By Emily Moxham, 7th May 2015

Over the course of a long day that had started early, we flew from Johannesburg to Mahé, the largest island of the Seychelles. As we got off the plane we were engulfed in a blanket of humidity and heat, a feeling you are happy to learn to live with as the beauty of the Seychelles lives up to and exceeds all expectations. After a short overnight stop on Mahé, we hopped onto a small plane bound for D’Arros, our home base for the next month.

On arrival at D’Arros we were finally able to meet up with the research team and plan the much-anticipated activities and goals of the project. The next few days were spent mending nets and ensuring that all the gear was in order.

Work hard and play hard being our motto, we enjoyed a lovely barbecue as we got to know our fellow staff on the island. We even found time for a snorkel over the reef among some spectacular wildlife – turtles, mantas, rays and even a blacktip reef shark.

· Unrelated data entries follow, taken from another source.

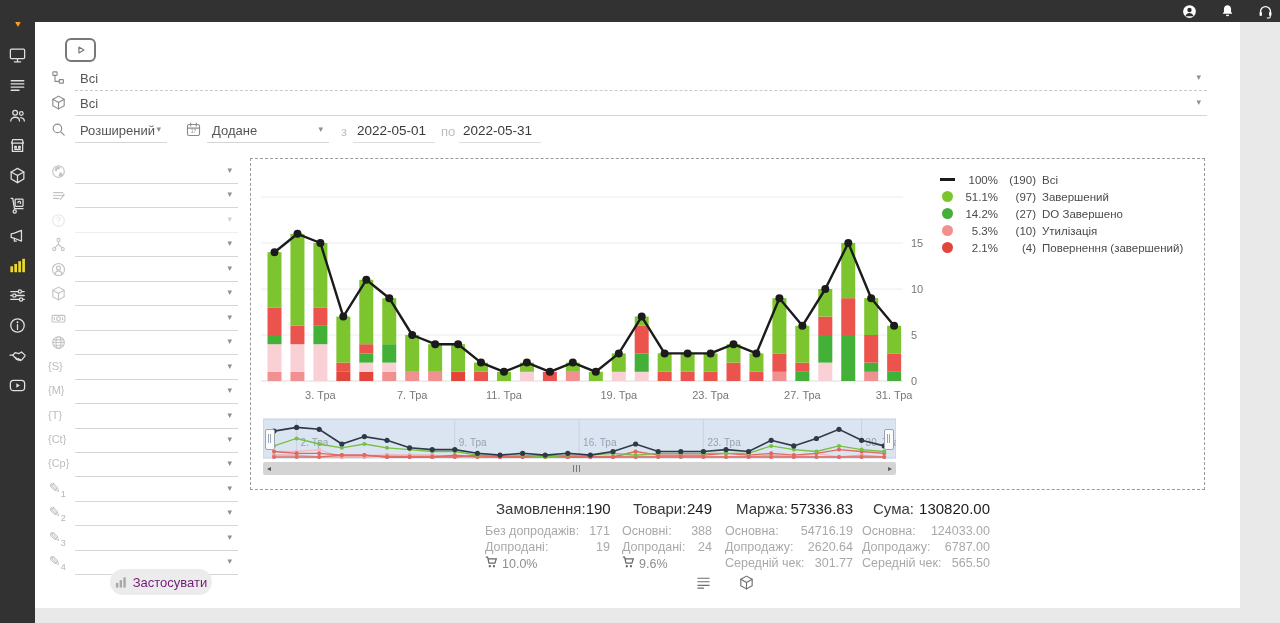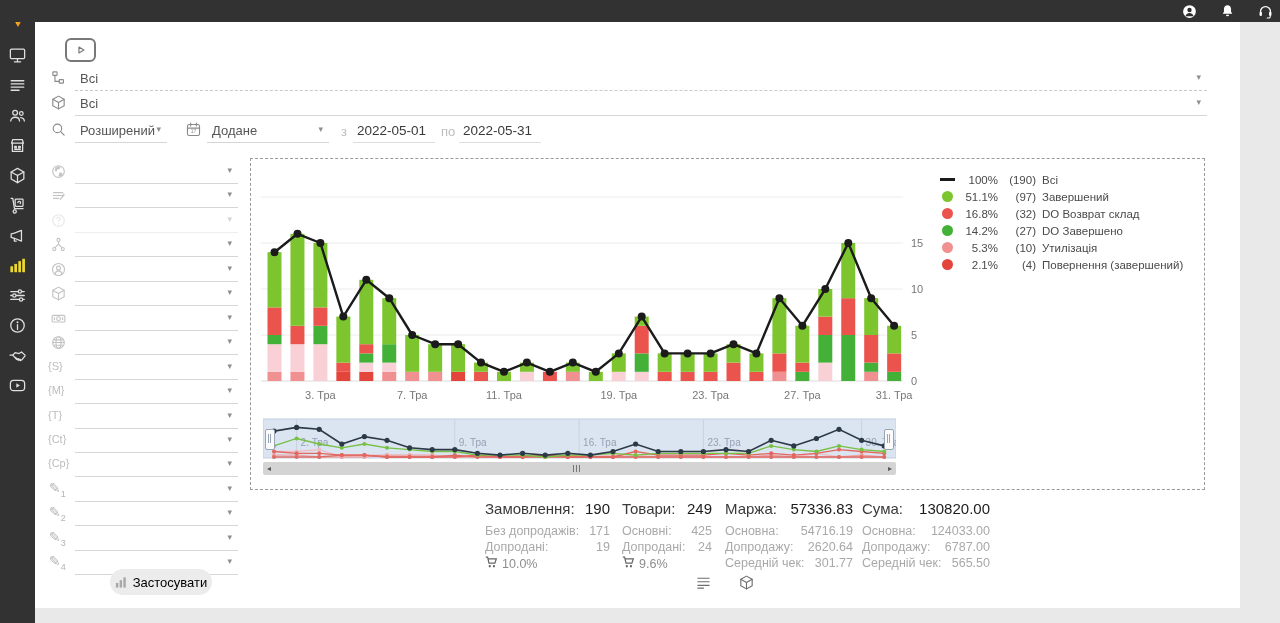--- a/index.html
+++ b/index.html
@@ -537,14 +537,6 @@
     <span class="leg-pct">51.1%</span>
     <span class="leg-cnt">(97)</span>
     <span>Завершений</span>
-        </div>
-        <div class="leg-row">
-    <span class="leg-swatch">
-            <span class="leg-dot" style="background:#EA544C"></span>
-          </span>
-    <span class="leg-pct">16.8%</span>
-    <span class="leg-cnt">(32)</span>
-    <span>DO Возврат склад</span>
         </div>
         <div class="leg-row">
     <span class="leg-swatch">

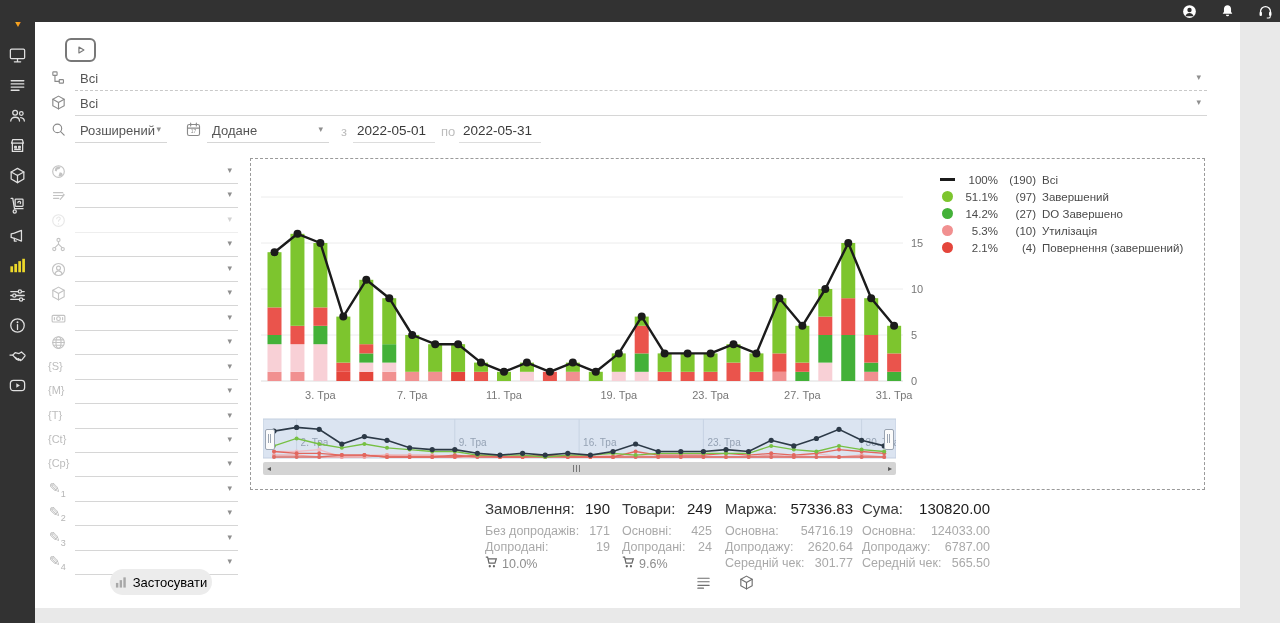--- a/index.html
+++ b/index.html
@@ -52,7 +52,7 @@
   .sb-grip{position:absolute;left:310px;top:3px;width:12px;height:7px;display:flex;gap:2px;cursor:grab;}
   .sb-grip i{width:1px;height:7px;background:#777;}
   .stat-col{position:absolute;top:478px;}
-  .stat-title{display:flex;justify-content:space-between;font-size:15px;color:#3a3a3a;margin-bottom:6px;}
+  .stat-title{display:flex;justify-content:space-between;font-size:15px;color:#3a3a3a;margin-bottom:6px;margin-left:11px;}
   .stat-title .v{color:#1c1c1c;}
   .stat-row{display:flex;justify-content:space-between;font-size:12.5px;color:#a9a9a9;line-height:16px;}
   .stat-cart{display:flex;align-items:center;gap:4px;font-size:12.5px;color:#8d8d8d;margin-top:1px;}

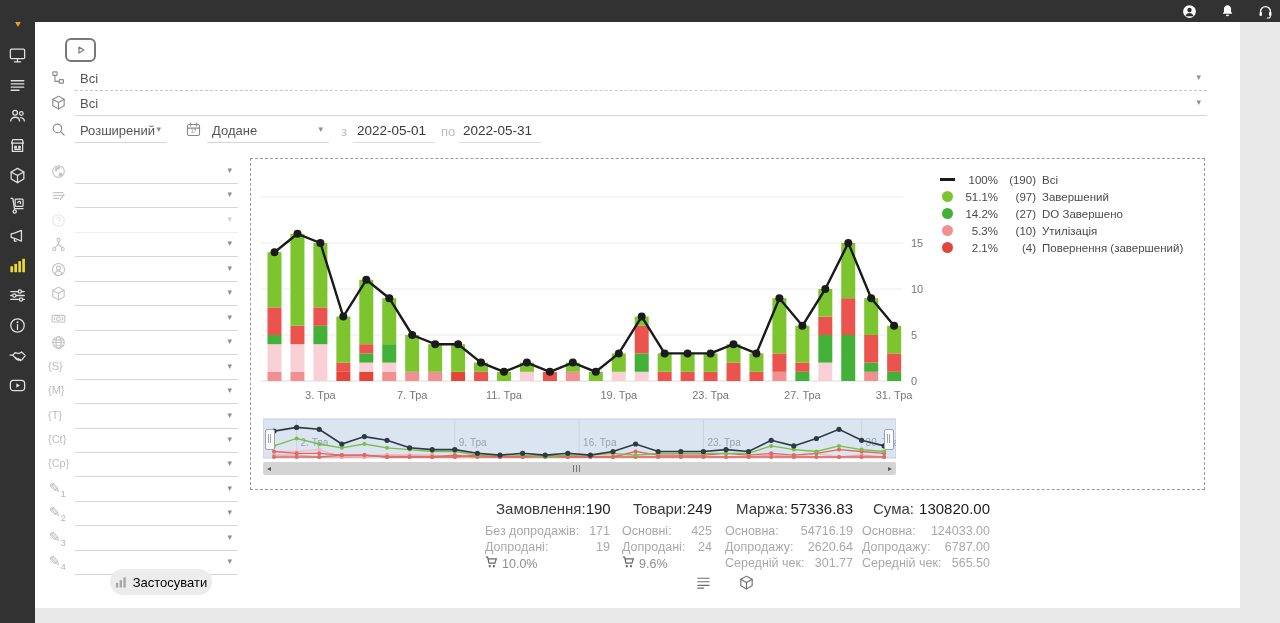--- a/index.html
+++ b/index.html
@@ -795,7 +795,7 @@
         </div>
         <div class="stat-row">
           <span>Основні:</span>
-          <span>425</span>
+          <span>388</span>
         </div>
         <div class="stat-row">
           <span>Допродані:</span>

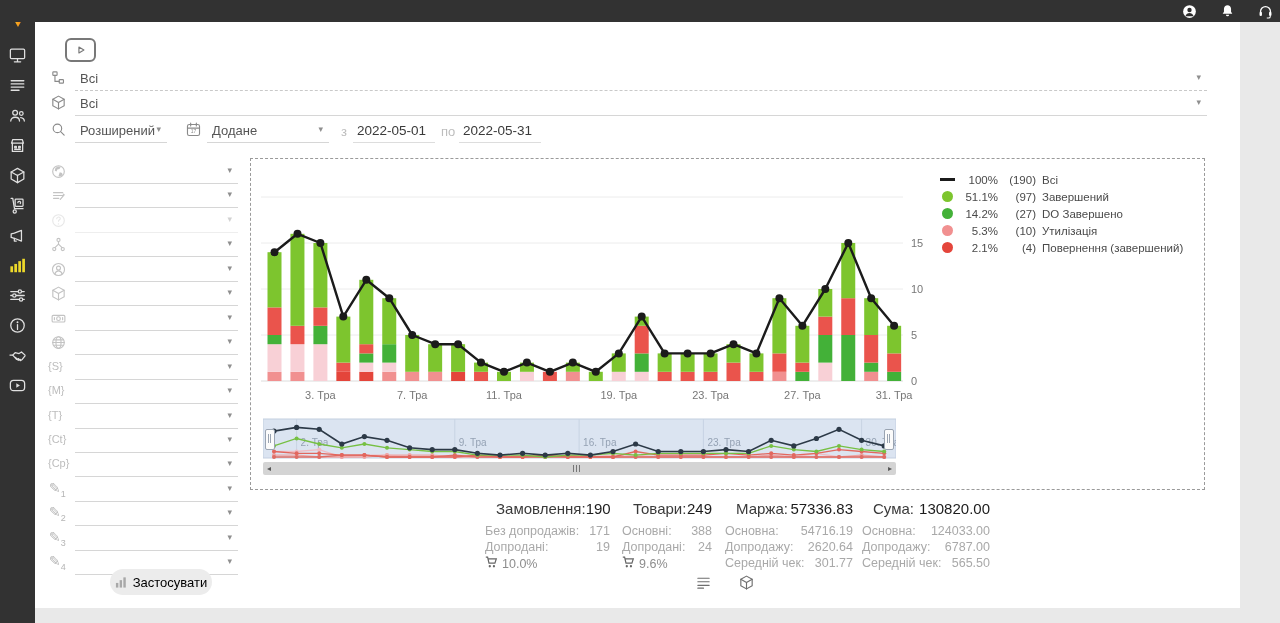--- a/index.html
+++ b/index.html
@@ -33,7 +33,7 @@
   .srow .pen{position:absolute;left:14px;top:1px;font-size:14px;color:#b5b5b5;}
   .srow .pen sub{font-size:9px;}
   .srow.disabled{opacity:.4;}
-  .apply{position:absolute;left:75px;top:547px;width:102px;height:26px;border:none;border-radius:13px;background:#ececec;color:#000000;font-size:13px;font-family:inherit;display:flex;align-items:center;justify-content:center;gap:5px;cursor:pointer;}
+  .apply{position:absolute;left:75px;top:547px;width:102px;height:26px;border:none;border-radius:13px;background:#ececec;color:#701a75;font-size:13px;font-family:inherit;display:flex;align-items:center;justify-content:center;gap:5px;cursor:pointer;}
   .chartbox{position:absolute;left:215px;top:136px;width:955px;height:332px;border:1px dashed #9a9a9a;background:#fff;box-sizing:border-box;}
   .tick{font-size:11px;fill:#777;font-family:"Liberation Sans","DejaVu Sans",sans-serif;}
   .navtick{font-size:10px;fill:#95a2b4;font-family:"Liberation Sans","DejaVu Sans",sans-serif;}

It was finally time for the boat ride to St Joseph Atoll, where we attempted to find our place (at the bottom of the food chain) between the millions of mosquitoes and the charismatic hermit crabs. Night time under the full moon was a sight for sore eyes and definitely made the itching worthwhile.

Back at camp, hermit crabs have to be avoided with every step.

Back at camp, hermit crabs have to be avoided with every step

On the next day we split into two groups, covering great distances over the sand flats in order to tag the famous bonefish. The literature, mainly collected in the Bahamas and Florida, suggests that bonefish are extremely shy and difficult to catch. We were apprehensive about our ambitions for the planned trip, which involved catching and tagging 30 bonefish. Thankfully, however, we were welcomed by shoals of obliging bonefish and were able to catch 20 within three days, making a good start to our field trip. We used conventional fishing gear and a soft landing net, focusing on good handling practices to ensure maximum survival of the bonefish. Due to the abundance of sharks in the atoll, which made our tagged bonefish vulnerable to predation, we held our breath each time we released a fish, hoping it would return quickly and safely to the water. Luckily we saw no commotion or splashing, indicating a successful release.

Despite the pristine setting of our working environment, after three long days of wading around the atoll in the scorching heat, we were glad to return to D’Arros. Here we will spend a day capturing data and preparing for our next trip out to the atoll.